*** Given records Section Begins ***
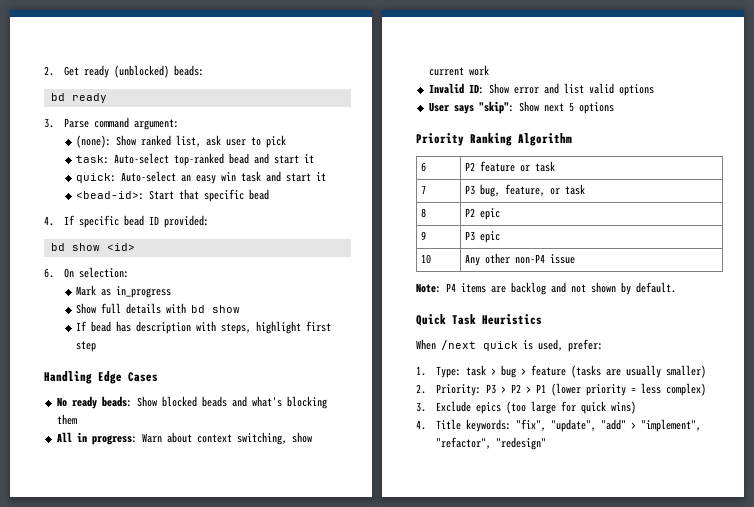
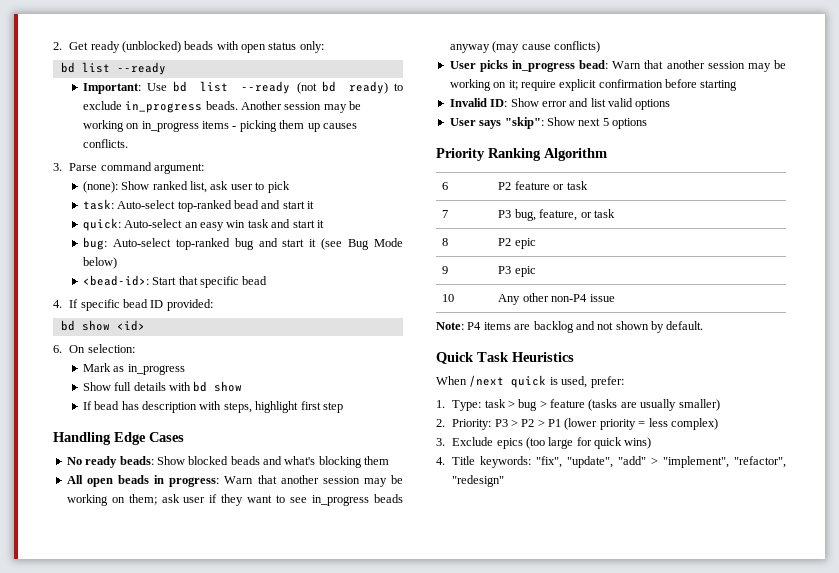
- 2. Get ready (unblocked) beads:
- bd ready
+ 2. Get ready (unblocked) beads with open status only:
+ bd list --ready
+ Important: Use bd list --ready (not bd ready) to exclude in_progress beads. Another session may be working on in_progress items - picking them up causes conflicts.
+ bug: Auto-select top-ranked bug and start it (see Bug Mode below)
- All in progress: Warn about context switching, show current work
+ All open beads in progress: Warn that another session may be working on them; ask user if they want to see in_progress beads anyway (may cause conflicts)
+ User picks in_progress bead: Warn that another session may be working on it; require explicit confirmation before starting

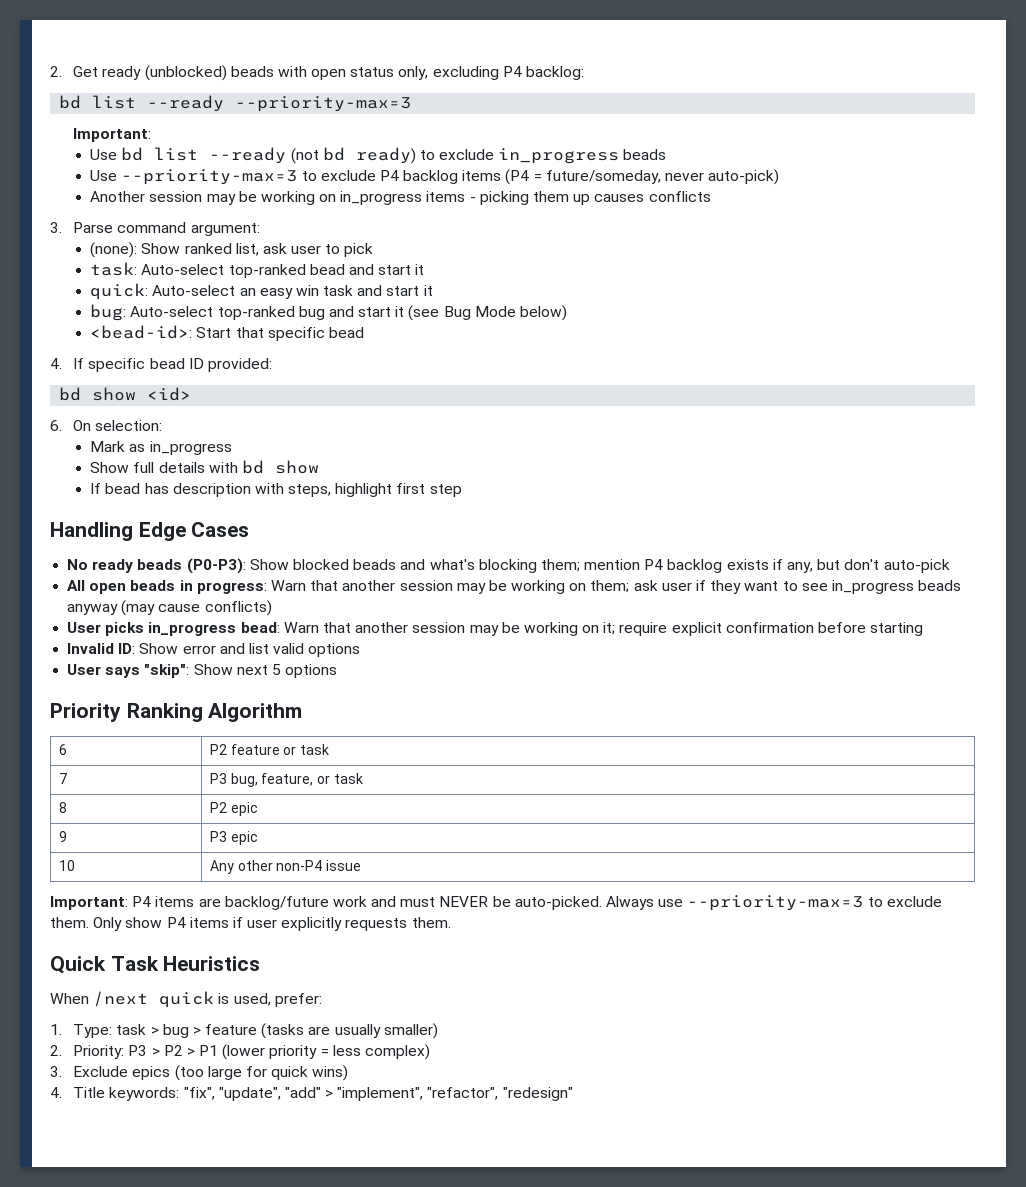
- 2. Get ready (unblocked) beads with open status only:
- bd list --ready
- Important: Use bd list --ready (not bd ready) to exclude in_progress beads. Another session may be working on in_progress items - picking them up causes conflicts.
+ 2. Get ready (unblocked) beads with open status only, excluding P4 backlog:
+ bd list --ready --priority-max=3
+ Important:
+ Use bd list --ready (not bd ready) to exclude in_progress beads
+ Use --priority-max=3 to exclude P4 backlog items (P4 = future/someday, never auto-pick)
+ Another session may be working on in_progress items - picking them up causes conflicts
- No ready beads: Show blocked beads and what's blocking them
+ No ready beads (P0-P3): Show blocked beads and what's blocking them; mention P4 backlog exists if any, but don't auto-pick
- Note: P4 items are backlog and not shown by default.
+ Important: P4 items are backlog/future work and must NEVER be auto-picked. Always use --priority-max=3 to exclude them. Only show P4 items if user explicitly requests them.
*** Given records Section Ends ***
In the listing above, the lines from the one containing "but don't auto-pick" through the last line are to be returned exactly.

**Result of the task:**
+ No ready beads (P0-P3): Show blocked beads and what's blocking them; mention P4 backlog exists if any, but don't auto-pick
- Note: P4 items are backlog and not shown by default.
+ Important: P4 items are backlog/future work and must NEVER be auto-picked. Always use --priority-max=3 to exclude them. Only show P4 items if user explicitly requests them.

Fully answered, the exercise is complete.